Hello Donald! I am the Director of Eastern Canada TESOL for Global and am based in the Toronto office. We regularly send people to China for job placements - and they have no degree and no job experience. Their English must be perfect and several employers insist that the graduate hold a Global TESOL Teaching certificate (as three women discovered when they took our class after being rejected by a Middle Eastern employer claiming their other institution was not recognized, and promptly placed in a teaching job within a week of completing our program). The degree is required in some cities in China but is not in others. We know where we are going to place people at the time they apply to take our training and we know the employers that have hired our grads for many years - they know we deliver good quality grads.
The Diploma is also helpful as is previous teaching/coaching experience.
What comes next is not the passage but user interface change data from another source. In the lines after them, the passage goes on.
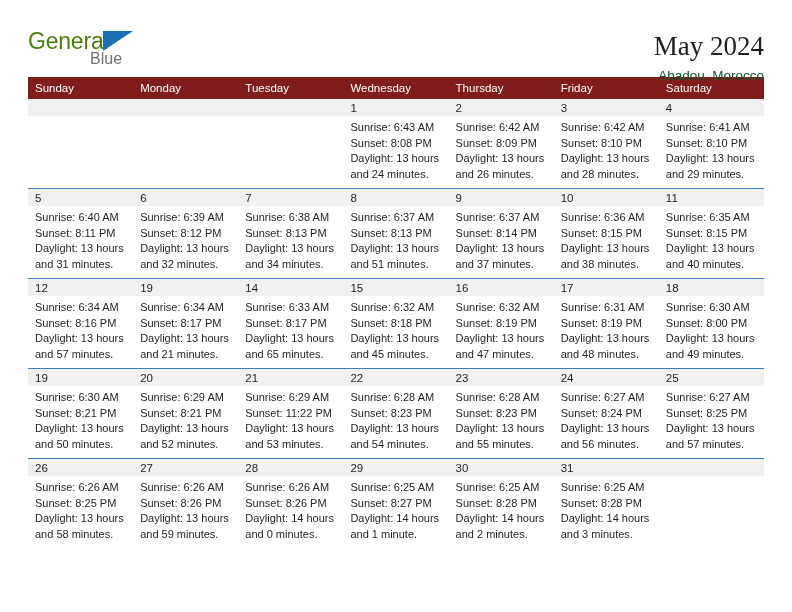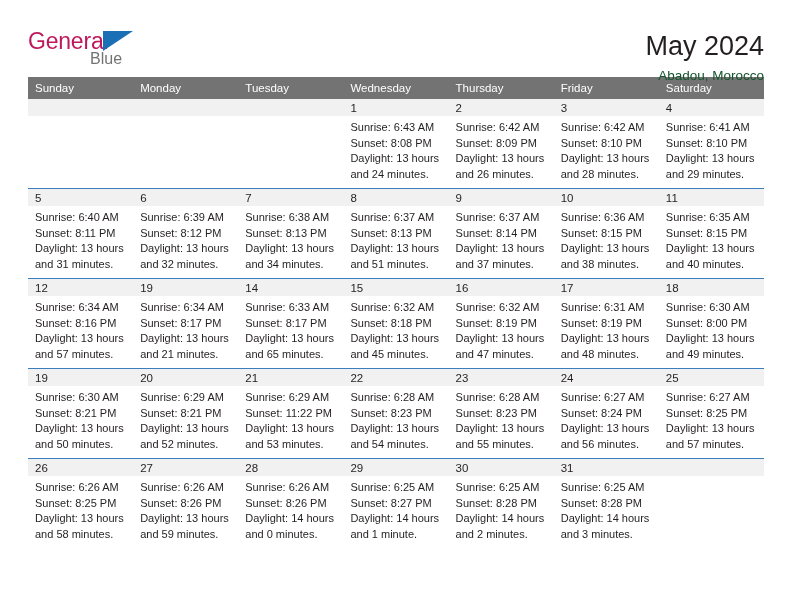"General" .logo-general { color: #be185d -> #4d7c0f }
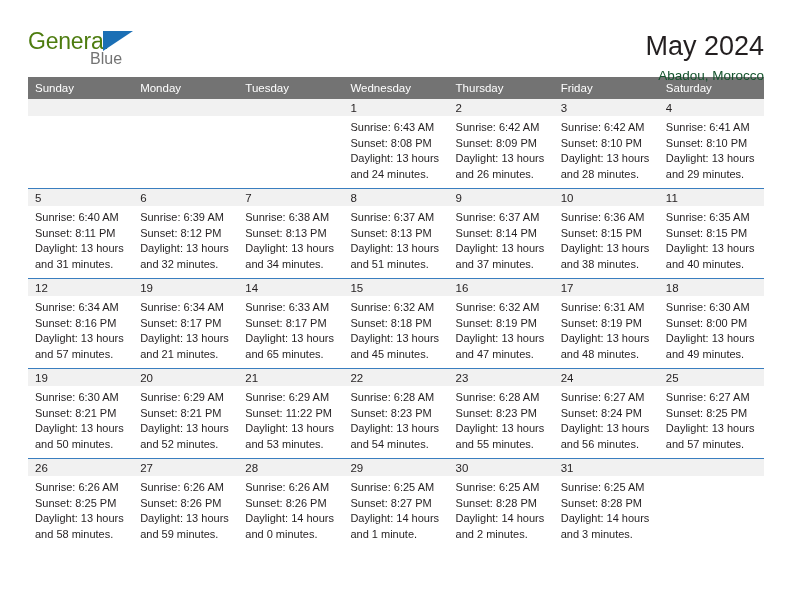"May 2024" .cal-title { font-family: none -> Liberation Serif, serif }
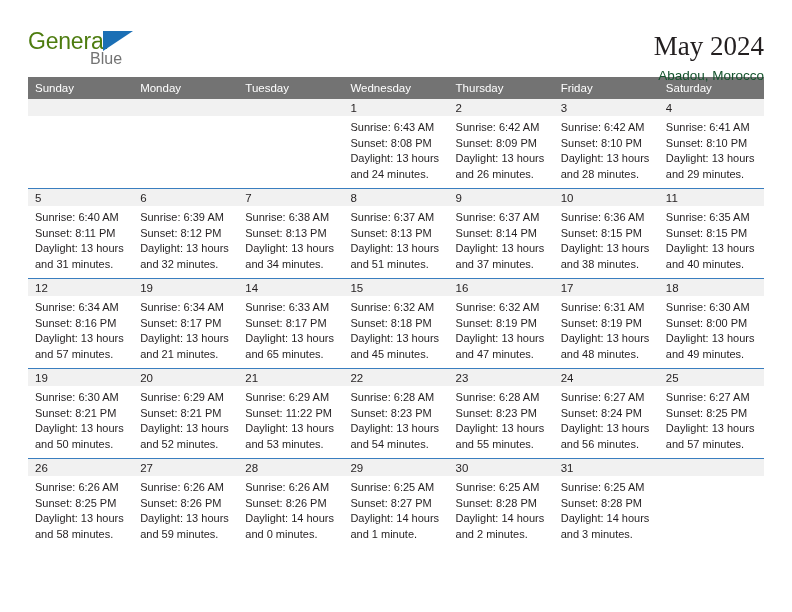"Sunday" .calendar th { background: #737373 -> #7f1d1d }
Our job guarantee is what attracts people to us since we follow through - although we cannot guarantee any specific country.
Hopefully, this information is of some assistance. Please email me should you wish some further information or help with placements.

Jim Pellegrini, Regional Director
Global TESOL College - Toronto Office
toronto@globaltesol.com
I've discovered that teaching without a degree in China is more commonplace than I expected but don't come to China trying to land a job without a Z visa. Some cities will require that you go back to your home country to apply for a Z visa and you must have a job offer to obtain the visa. Other countries like Taiwan prefer to interview teachers face to face and you don't have all the visa hassles that you will find in China or Vietnam.
Hi Jere,

Please send me an email so that I can ask you a question that is non-forum related. I tried looking for a pm option or email a fellow member, but to no avail, I did not find one.
Thanks.

jmteakles@shaw.ca
Hi Jim, sorry I didn't get back to you earlier. Been in Guangzhou to renew my passport and just got back today. I will write a thread about renewing passports for American citizens. Not as painful as I thought.

I really wish the forum here had a PM option or some way to contact fellow students directly. Perhaps the powers-that-be at GTC are reading our posts about this.